### Task instructions
Go through the entries below and copy each line that holds the word "Lowongan".

### Task input
=====
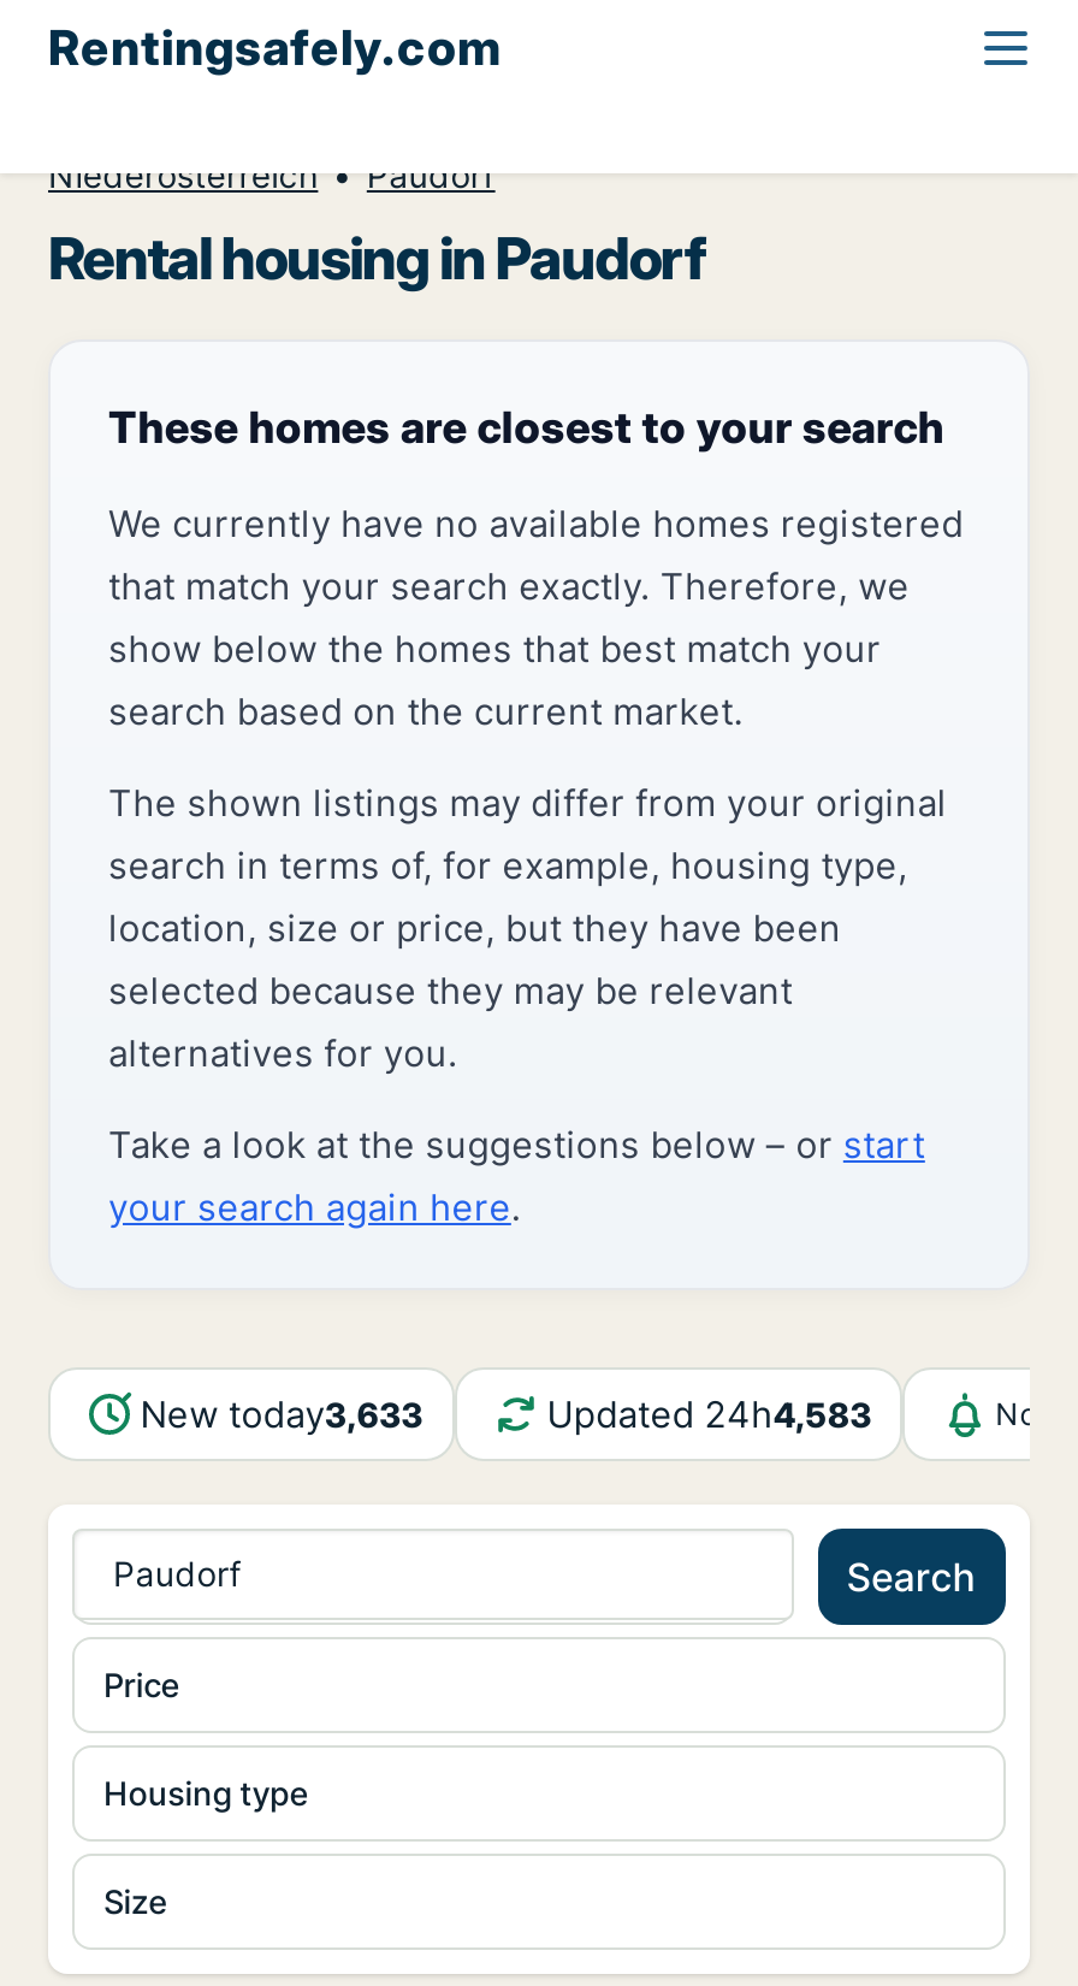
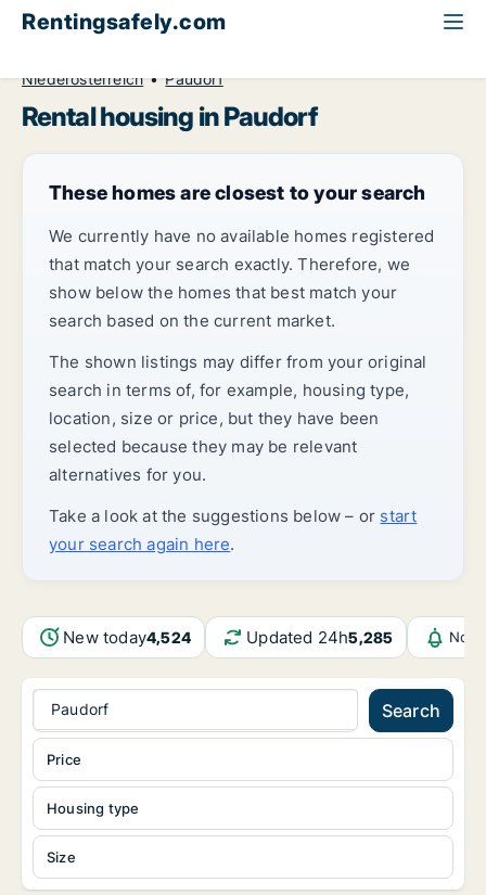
[140,1392,424,1437] New today3,633 -> [63,627,191,648] New today4,524
[547,1392,872,1437] Updated 24h4,583 -> [246,627,393,648] Updated 24h5,285

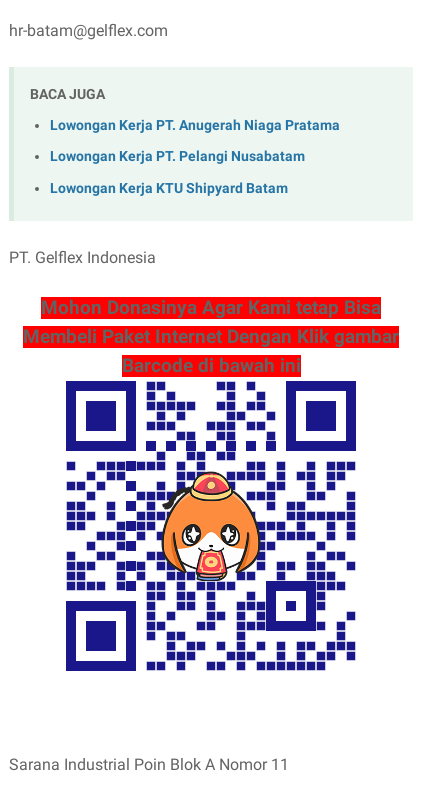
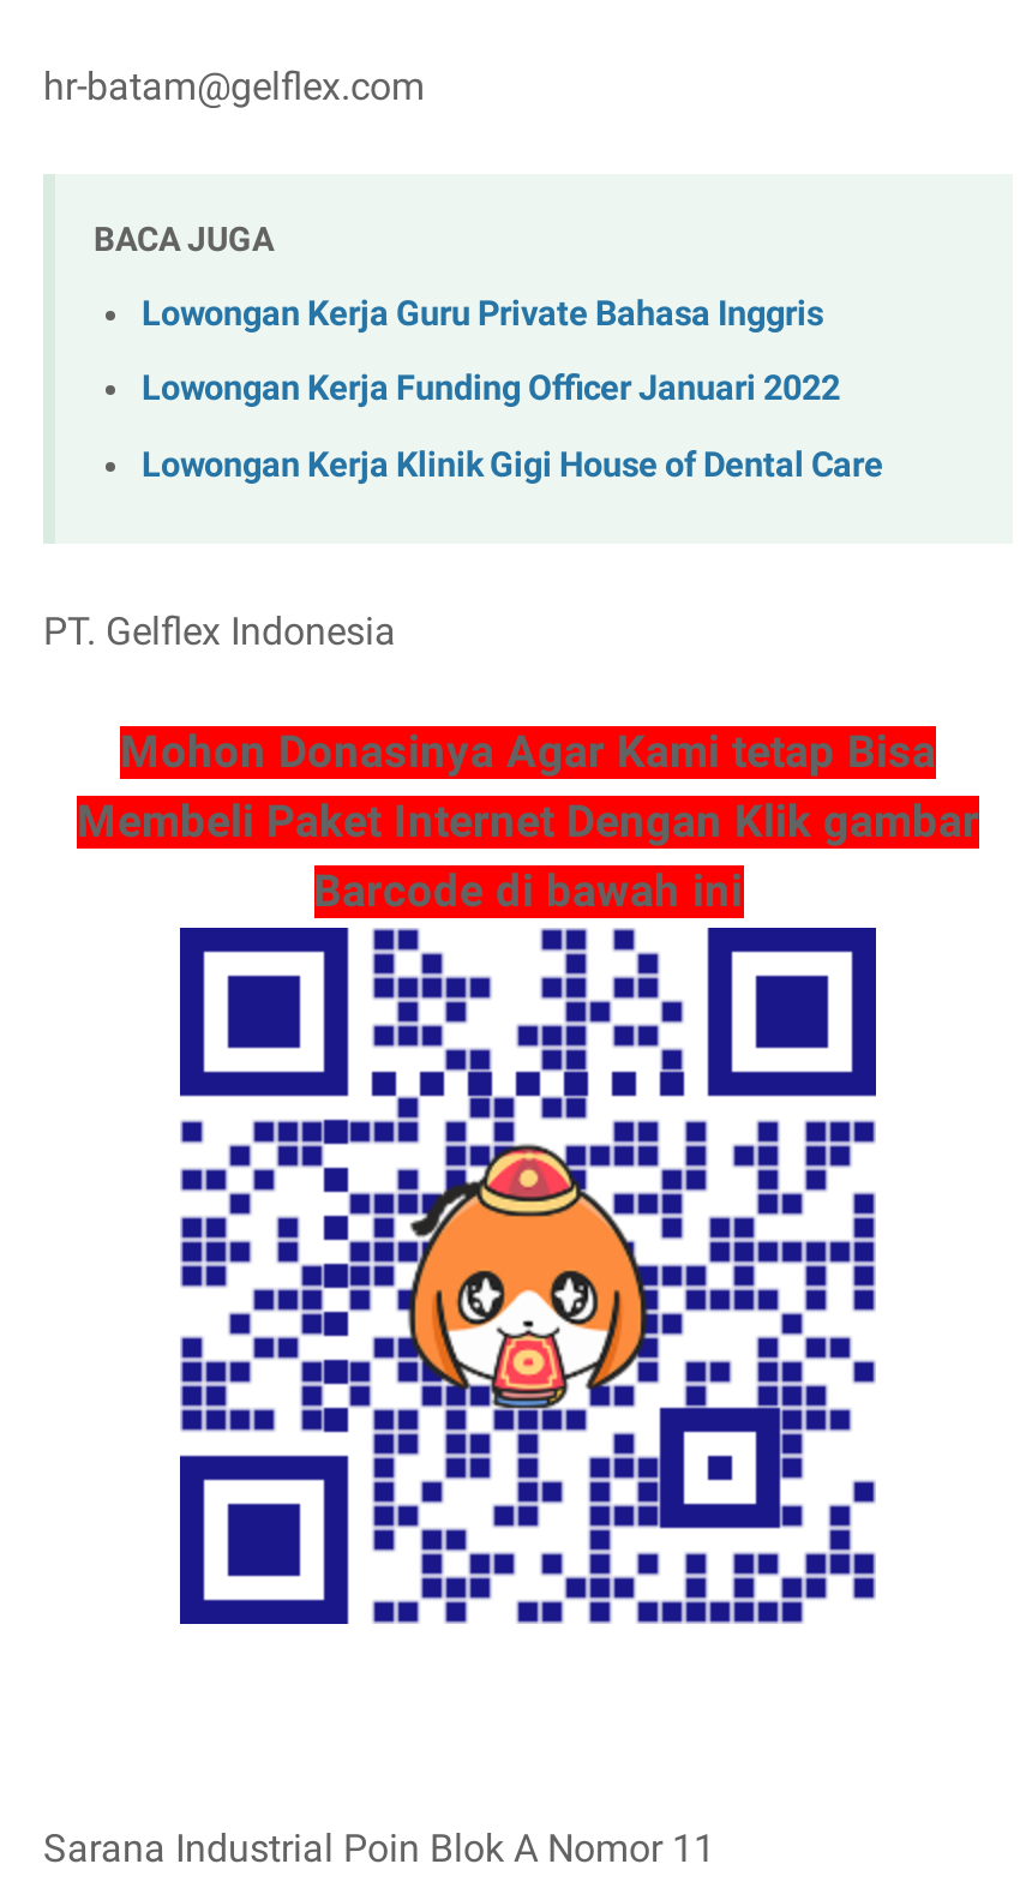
[50,117,340,134] Lowongan Kerja PT. Anugerah Niaga Pratama -> [142,293,823,334] Lowongan Kerja Guru Private Bahasa Inggris
[50,148,305,165] Lowongan Kerja PT. Pelangi Nusabatam -> [142,369,840,410] Lowongan Kerja Funding Officer Januari 2022
[50,180,288,197] Lowongan Kerja KTU Shipyard Batam -> [142,445,883,486] Lowongan Kerja Klinik Gigi House of Dental Care

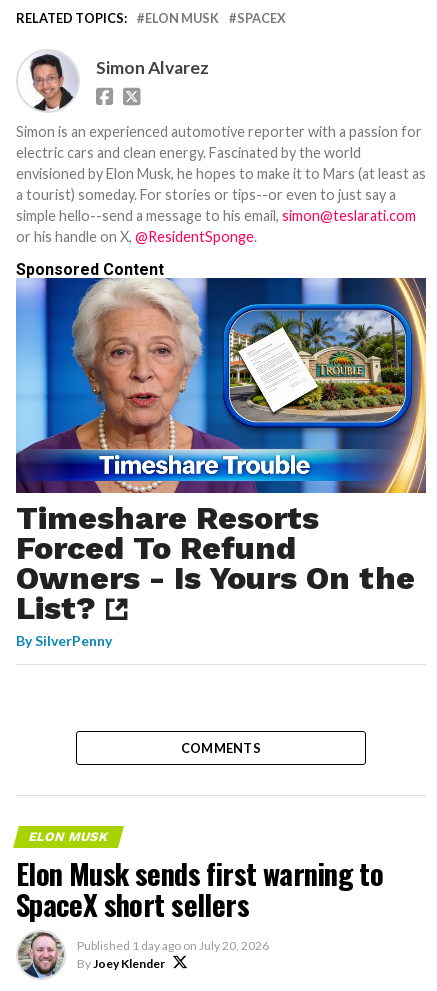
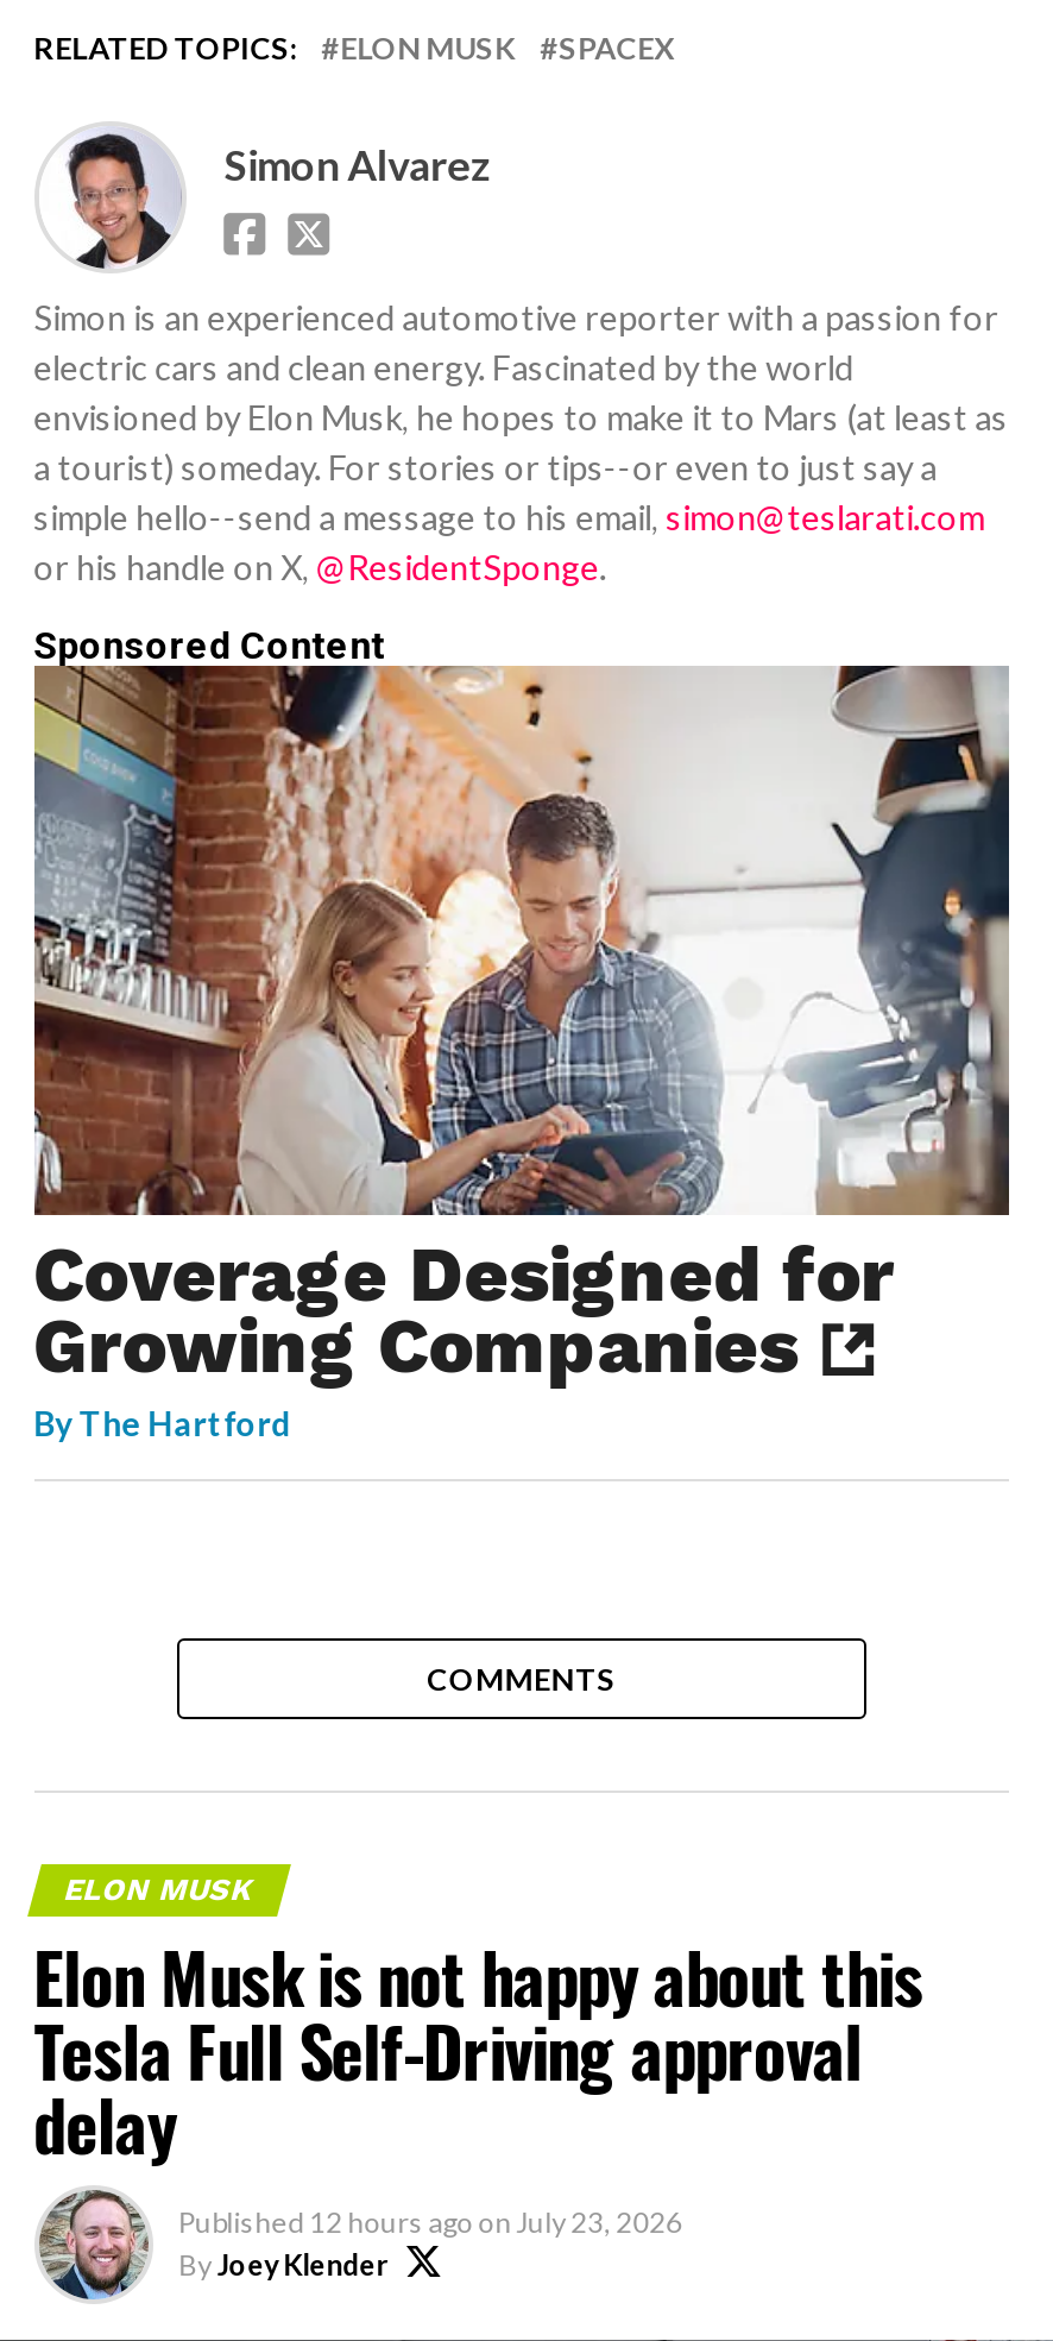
[15,277,426,649] [image] | Timeshare Resorts | Forced To Refund | Owners - Is Yours On the | List? | By SilverPenny -> [32,665,1011,1445] [image] | Coverage Designed for | Growing Companies | By The Hartford
moved [27,740,261,844] -> [60,1661,617,1908]: COMMENTS | ELON MUSK
[16,852,383,953] Elon Musk sends first warning to | SpaceX short sellers | Published 1 day ago on July 20, 2026 -> [34,1927,923,2241] Elon Musk is not happy about this | Tesla Full Self-Driving approval | delay | Published 12 hours ago on July 23, 2026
=====
### Answer for the task
[50,117,340,134] Lowongan Kerja PT. Anugerah Niaga Pratama -> [142,293,823,334] Lowongan Kerja Guru Private Bahasa Inggris
[50,148,305,165] Lowongan Kerja PT. Pelangi Nusabatam -> [142,369,840,410] Lowongan Kerja Funding Officer Januari 2022
[50,180,288,197] Lowongan Kerja KTU Shipyard Batam -> [142,445,883,486] Lowongan Kerja Klinik Gigi House of Dental Care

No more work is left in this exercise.